Le légendaire attaquant portugais Eusebio est mort, dimanche 5 janvier, à l'âge de 71 ans. Il avait remporté, avec le Benfica Lisbonne, onze titres de champion du Portugal, cinq coupes du Portugal et surtout une Coupe d'Europe des clubs champions, en 1962, lors de laquelle il avait inscrit un doublé contre le Real Madrid en finale.
Mais l'exploit pour lequel il était le plus connu du grand public hors de son pays est probablement la troisième place atteinte par le Portugal à la Coupe du monde 1966 en Angleterre. Et plus, particulièrement, comme le souligne en longueur sa nécrologie publiée par l'Associated Press, un match en particulier: le quart de finale du tournoi contre la Corée du nord, le 23 juillet 1966, à Goodison Park à Liverpool.
Ce jour-là, le Portugal, qui découvre la compétition, affronte celle qui en est la grande sensation: la Corée du nord n'avait elle non plus jamais disputé la Coupe du monde jusque là, arrivait en Angleterre nimbée de mystère et avait renvoyé chez elle, au premier tour, sous une pluie de tomates, l'Italie, battue 1-0. Le Portugal est largement favori (une qualification de la Corée est alors cotée à 150 contre 1), mais les protégés du dictateur Kim Il-sung, poussés par les supporters locaux, qui se sont pris d'affection pour cette drôle d'équipe, lui infligent trois buts en vingt-cinq minutes.
«Alors que les panneaux d’affichage étaient encore rudimentaires, tous ceux qui étaient dans un autre stade ce jour-là [les autres quarts de finale avaient lieu à la même heure, ndlr], ou qui regardaient la télé, ont appris en temps réel que la Corée menait 3-0. Ils ont même interrompu les autres programmes pour l’annoncer!», m'expliquait en 2008 Daniel Gordon, un documentariste anglais auteur d'un film sur la compétition, à l'occasion d'un long article sur la Corée du nord 1966 publié par le magazine SoFoot. Dans les tribunes de Goodison Park, les supporters scandent: «On en veut quatre, on en veut quatre!»
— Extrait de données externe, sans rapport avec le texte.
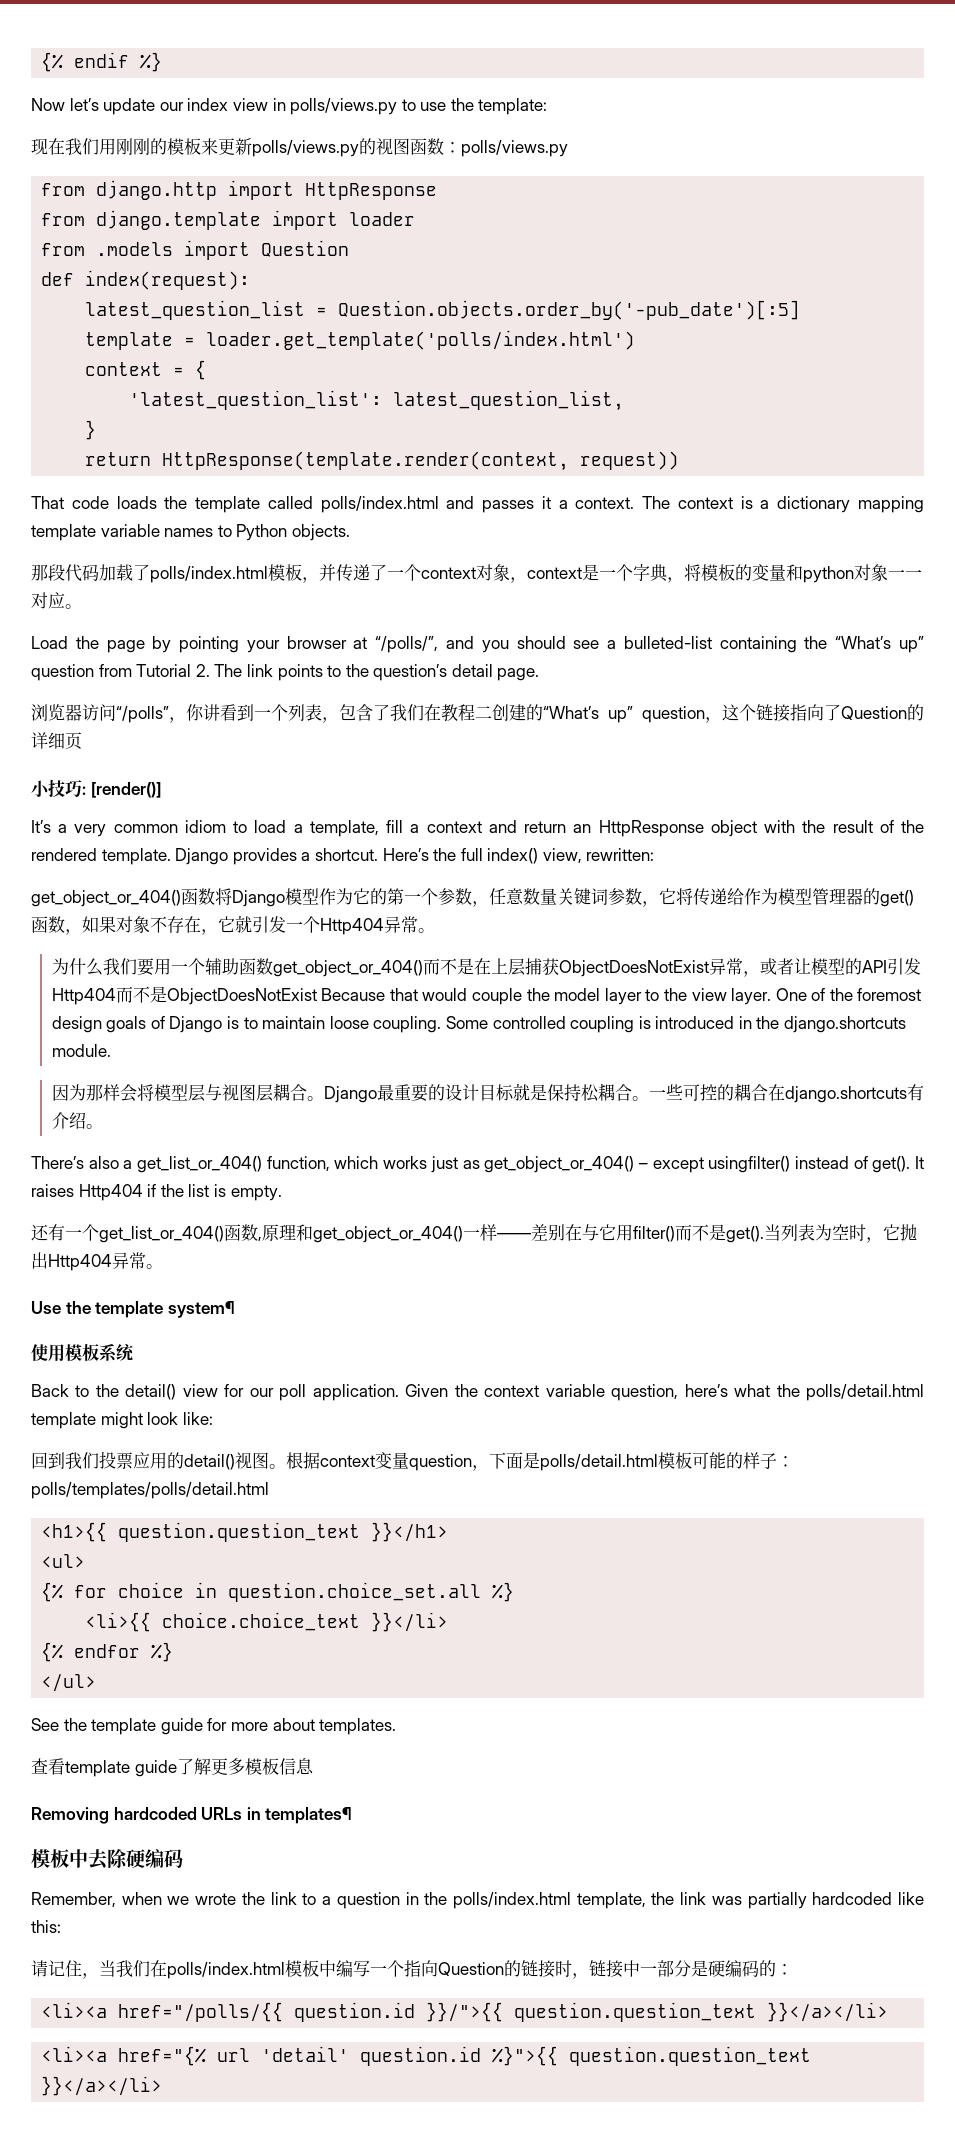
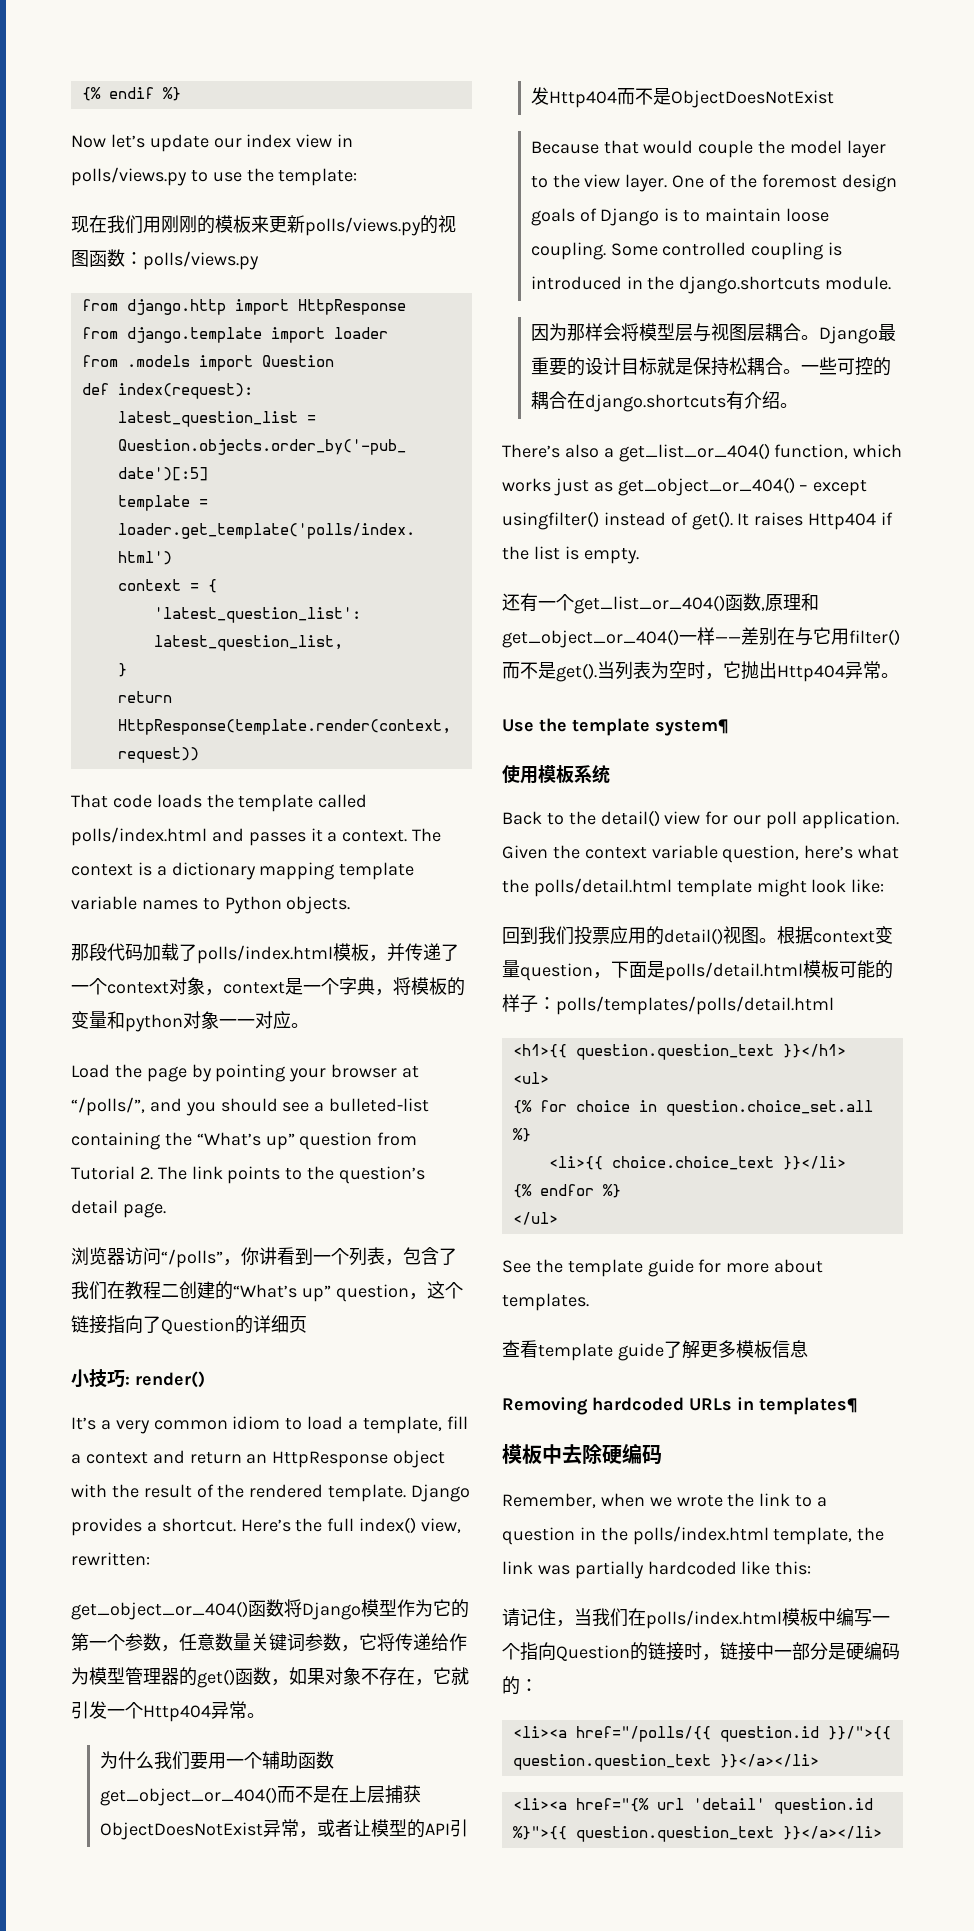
- 小技巧: [render()]
+ 小技巧: render()
- 为什么我们要用一个辅助函数get_object_or_404()而不是在上层捕获ObjectDoesNotExist异常，或者让模型的API引发Http404而不是ObjectDoesNotExist Because that would couple the model layer to the view layer.
+ 为什么我们要用一个辅助函数get_object_or_404()而不是在上层捕获ObjectDoesNotExist异常，或者让模型的API引发Http404而不是ObjectDoesNotExist
+ Because that would couple the model layer to the view layer.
Un homme rompra le charme: Eusebio. «Seul lui pouvait sauver le Portugal», souligne le commentateur dans le résumé du match ci-dessus (en couleur, une rareté pour l'époque!). De deux belles frappes et deux penaltys (dont un obtenu lui-même sur une superbe percée depuis la gauche), il inscrit en à peine trente minutes un quadruplé avant que son compatriote José Augusto n'ajoute la touche finale en fin de match (5-3).
«Nous avions été pris complètement par surprise», déclarait le joueur en 2010 à l'Associated Press. «Je me rappelle très bien Simoes [un de ses coéquipiers, ndlr] me répéter, alors que nous étions menés 3-0: "Tant que nous n'avons pas quatre buts de retard, nous avons encore une chance". Et il avait raison. […] C'est le meilleur match que j'aie disputé sous le maillot du Portugal. Cela m'a marqué à jamais.»
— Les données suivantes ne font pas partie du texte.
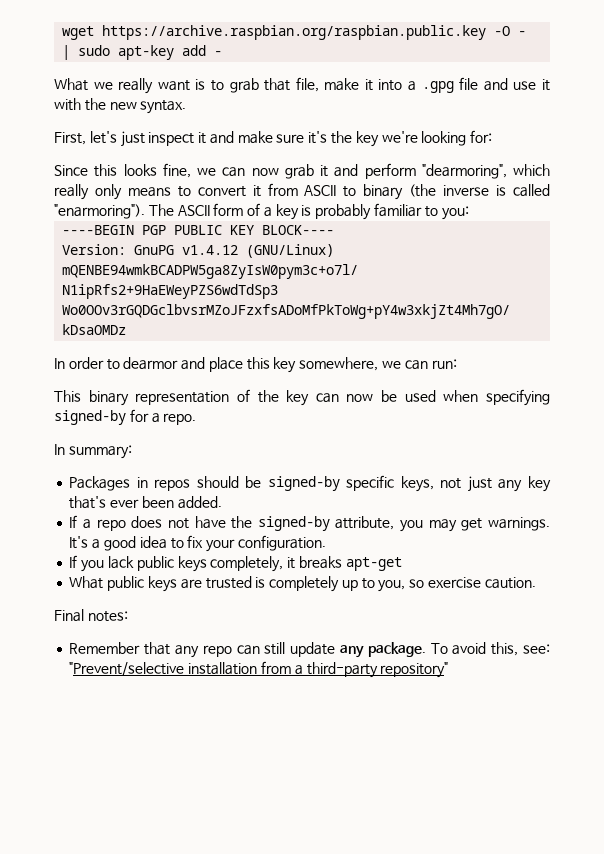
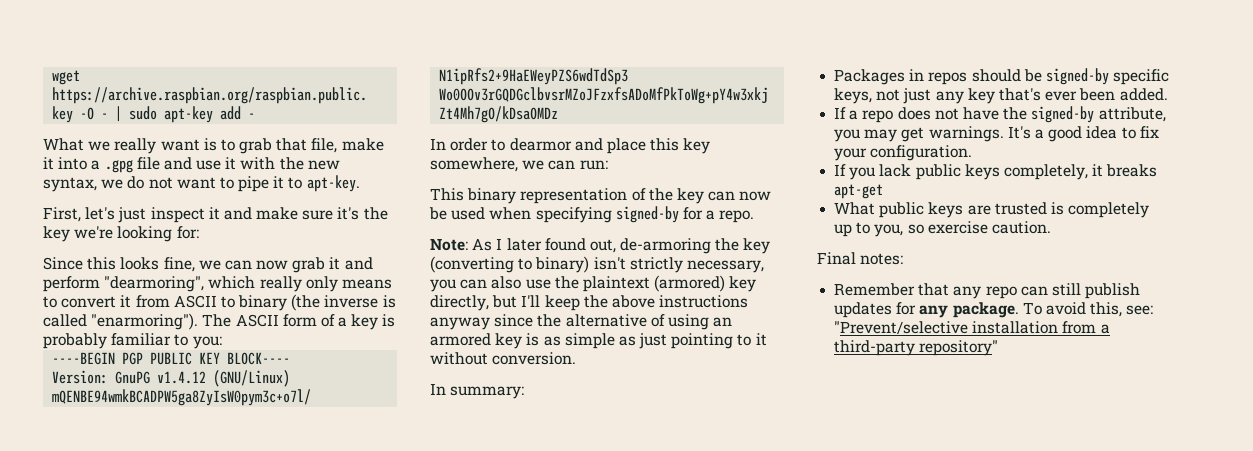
- What we really want is to grab that file, make it into a .gpg file and use it with the new syntax.
+ What we really want is to grab that file, make it into a .gpg file and use it with the new syntax, we do not want to pipe it to apt-key.
+ Note: As I later found out, de-armoring the key (converting to binary) isn't strictly necessary, you can also use the plaintext (armored) key directly, but I'll keep the above instructions anyway since the alternative of using an armored key is as simple as just pointing to it without conversion.
- Remember that any repo can still update any package.
+ Remember that any repo can still publish updates for any package.

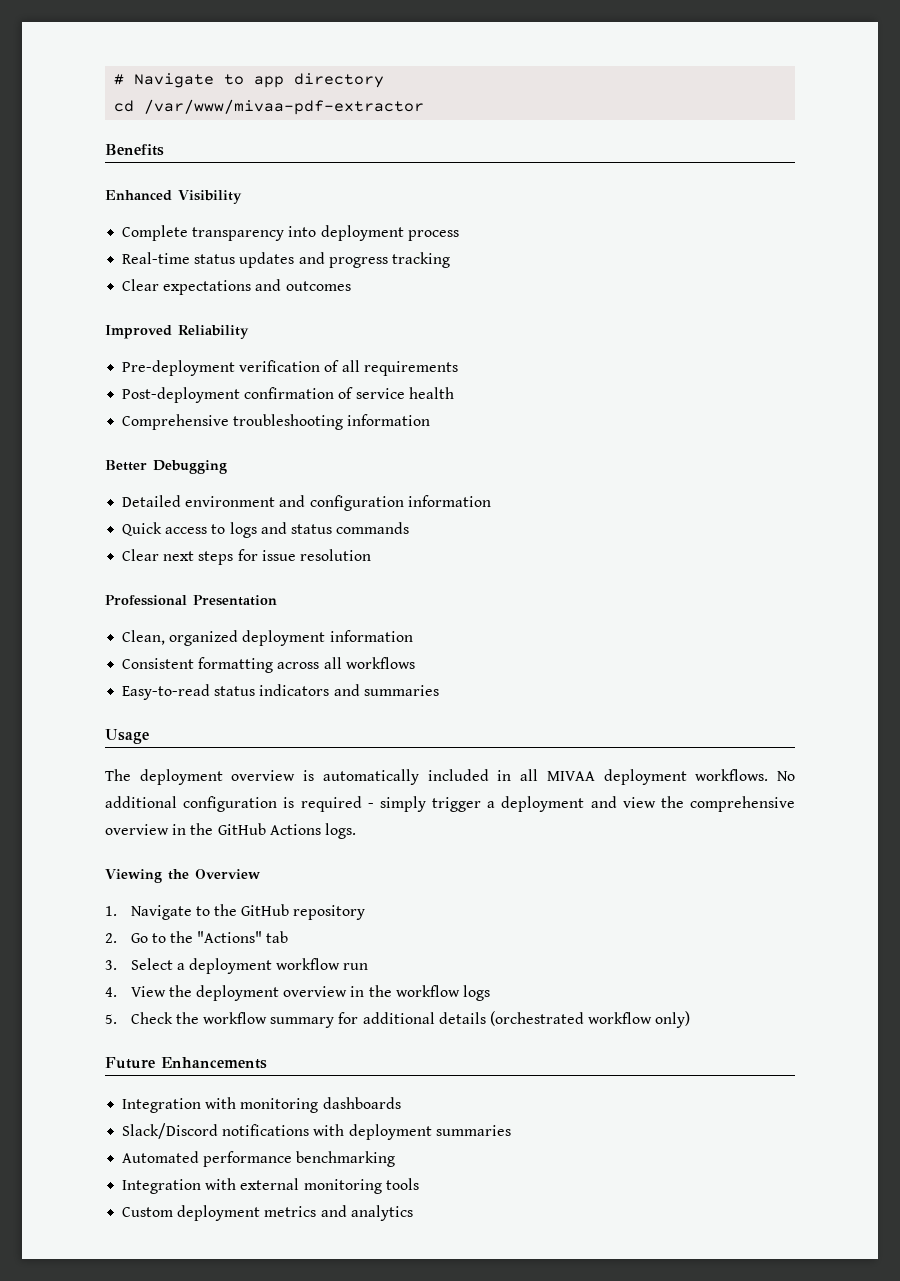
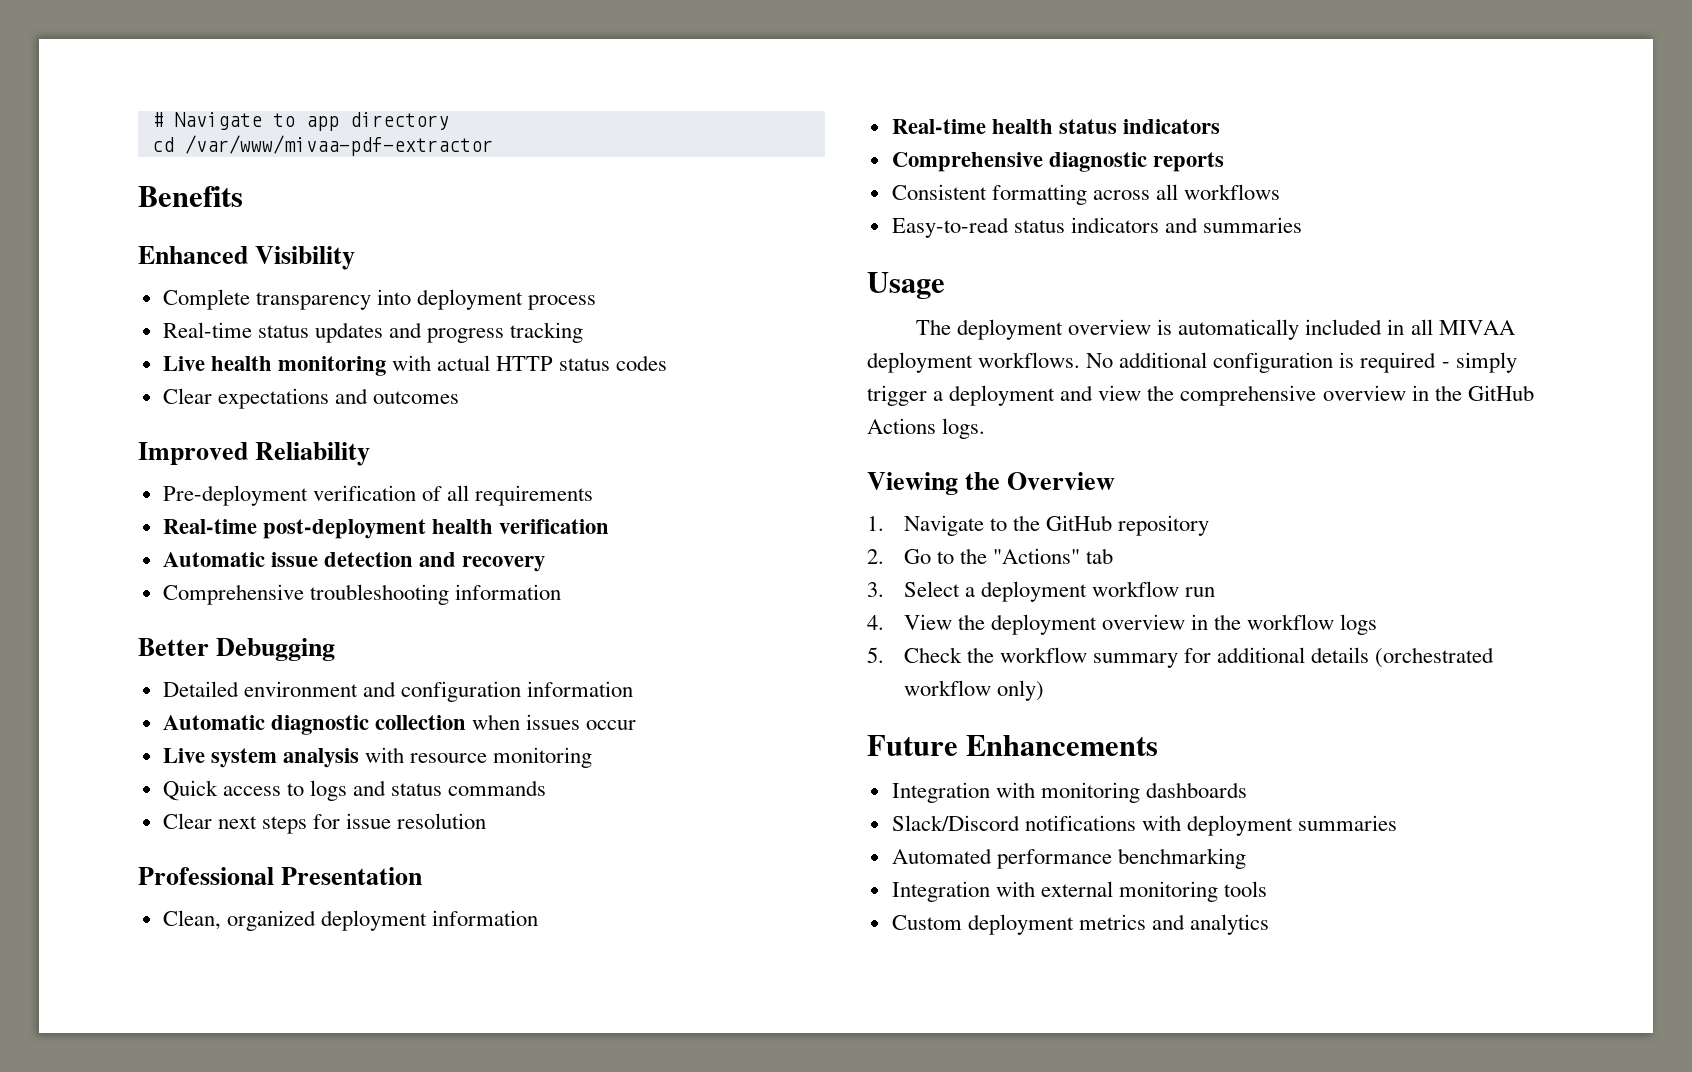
+ Live health monitoring with actual HTTP status codes
- Post-deployment confirmation of service health
+ Real-time post-deployment health verification
+ Automatic issue detection and recovery
+ Automatic diagnostic collection when issues occur
+ Live system analysis with resource monitoring
+ Real-time health status indicators
+ Comprehensive diagnostic reports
Pour situer l'ampleur de l'exploit, seuls sept joueurs ont inscrit quatre buts ou plus dans un match de Coupe du monde. Personne ne l'a fait dans un laps de temps aussi court qu'Eusebio, et le Portugais a été le premier à le faire lors d'un match éliminatoire (le Français Fontaine l'avait précédé en 1958, mais dans le cas un peu particulier d'un match pour la troisième place).
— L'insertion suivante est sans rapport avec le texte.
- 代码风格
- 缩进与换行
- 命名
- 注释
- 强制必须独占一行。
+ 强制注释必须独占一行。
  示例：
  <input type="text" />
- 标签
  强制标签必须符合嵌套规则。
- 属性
Eusebio terminera finalement meilleur buteur de la Coupe du monde, avec neuf buts, mais ne la remportera pas. Un autre penalty, en demi-finale contre le pays organisateur, ne sauvera cette fois pas le Portugal de la défaite (1-2). Une défaite conclue dans les larmes (le match est connu au Portugal sous le surnom «Jogo das Lagrimas») et qui lui coûta certainement cette année-là, pour un petit point, un second Ballon d'or, après celui remporté en 1965.